--- Problem details ---
An image-free, verbatim transcription of the records is the expected result.

[Dataset excerpts]
+ + + + +

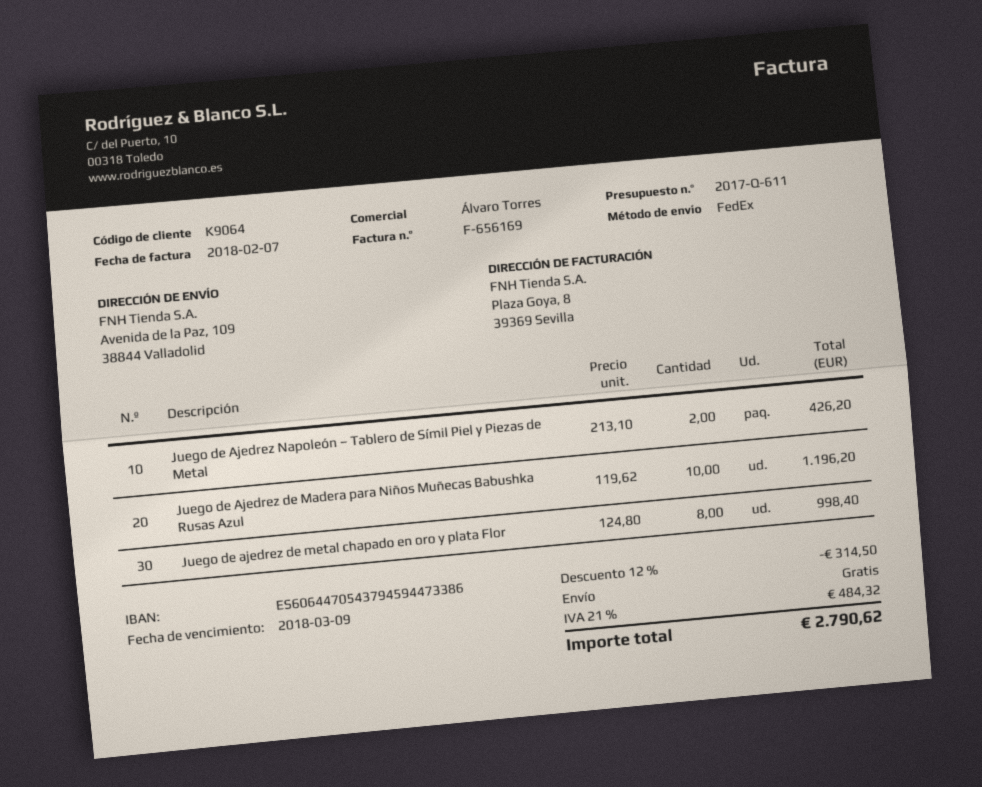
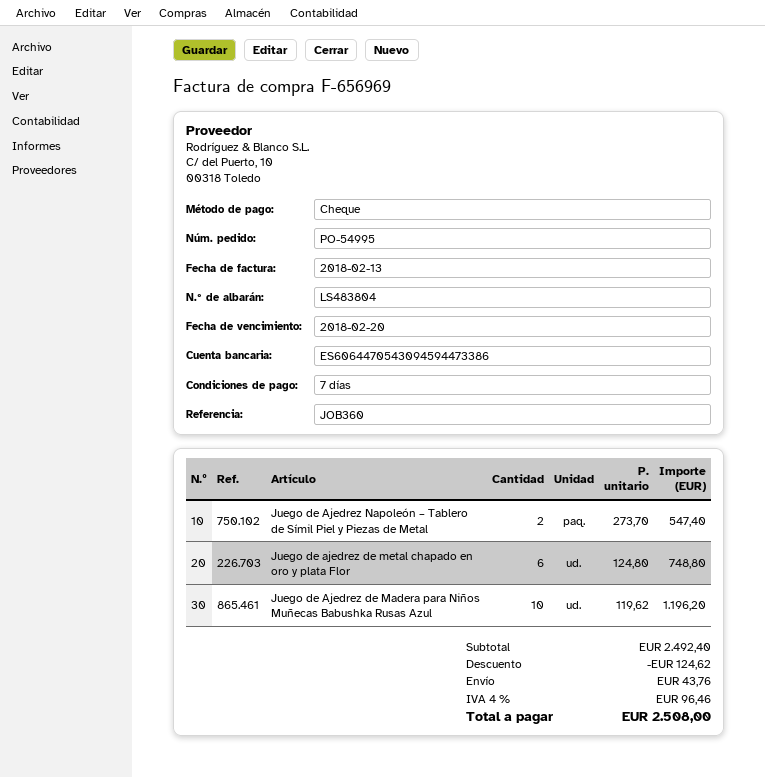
invoice number: F-656169 -> F-656969
invoice date: 2018-02-07 -> 2018-02-13
due date: 2018-03-09 -> 2018-02-20
bank account: ES6064470543794594473386 -> ES6064470543094594473386
Juego de Ajedrez Napoleón – Tablero de Símil Piel y Piezas de Metal: 2 x 213.10 = 426.20 -> 2 x 273.70 = 547.40
Juego de ajedrez de metal chapado en oro y plata Flor: 8 x 124.80 = 998.40 -> 6 x 124.80 = 748.80
discount: 314.50 -> 124.62
shipping: 0.00 -> 43.76
tax: 21% = 484.32 -> 4% = 96.46
total: 2790.62 -> 2508.00

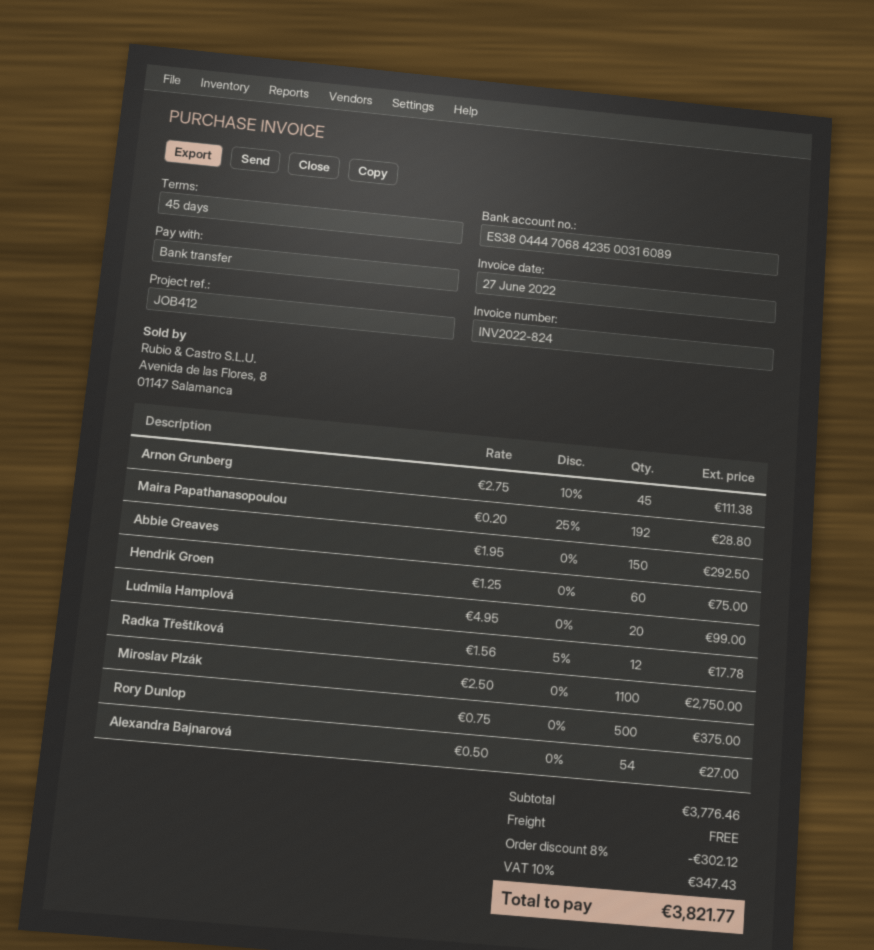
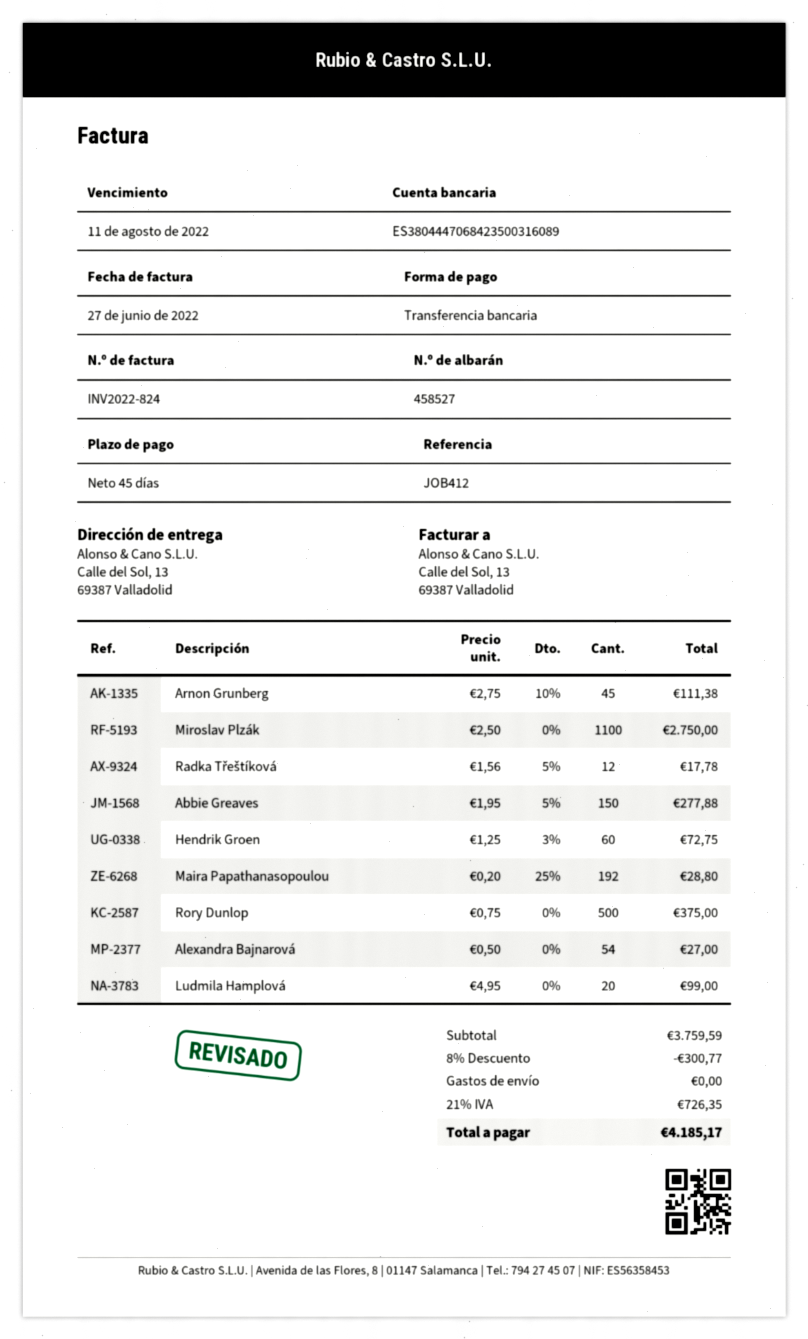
Abbie Greaves: 150 x 1.95 = 292.50 -> 150 x 1.95 - 5% = 277.88
Hendrik Groen: 60 x 1.25 = 75.00 -> 60 x 1.25 - 3% = 72.75
subtotal: 3776.46 -> 3759.59
discount: 8% = 302.12 -> 8% = 300.77
tax: 10% = 347.43 -> 21% = 726.35
total: 3821.77 -> 4185.17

+ + + + +

--- Task response ---
invoice number: F-656169 -> F-656969
invoice date: 2018-02-07 -> 2018-02-13
due date: 2018-03-09 -> 2018-02-20
bank account: ES6064470543794594473386 -> ES6064470543094594473386
Juego de Ajedrez Napoleón – Tablero de Símil Piel y Piezas de Metal: 2 x 213.10 = 426.20 -> 2 x 273.70 = 547.40
Juego de ajedrez de metal chapado en oro y plata Flor: 8 x 124.80 = 998.40 -> 6 x 124.80 = 748.80
discount: 314.50 -> 124.62
shipping: 0.00 -> 43.76
tax: 21% = 484.32 -> 4% = 96.46
total: 2790.62 -> 2508.00

Abbie Greaves: 150 x 1.95 = 292.50 -> 150 x 1.95 - 5% = 277.88
Hendrik Groen: 60 x 1.25 = 75.00 -> 60 x 1.25 - 3% = 72.75
subtotal: 3776.46 -> 3759.59
discount: 8% = 302.12 -> 8% = 300.77
tax: 10% = 347.43 -> 21% = 726.35
total: 3821.77 -> 4185.17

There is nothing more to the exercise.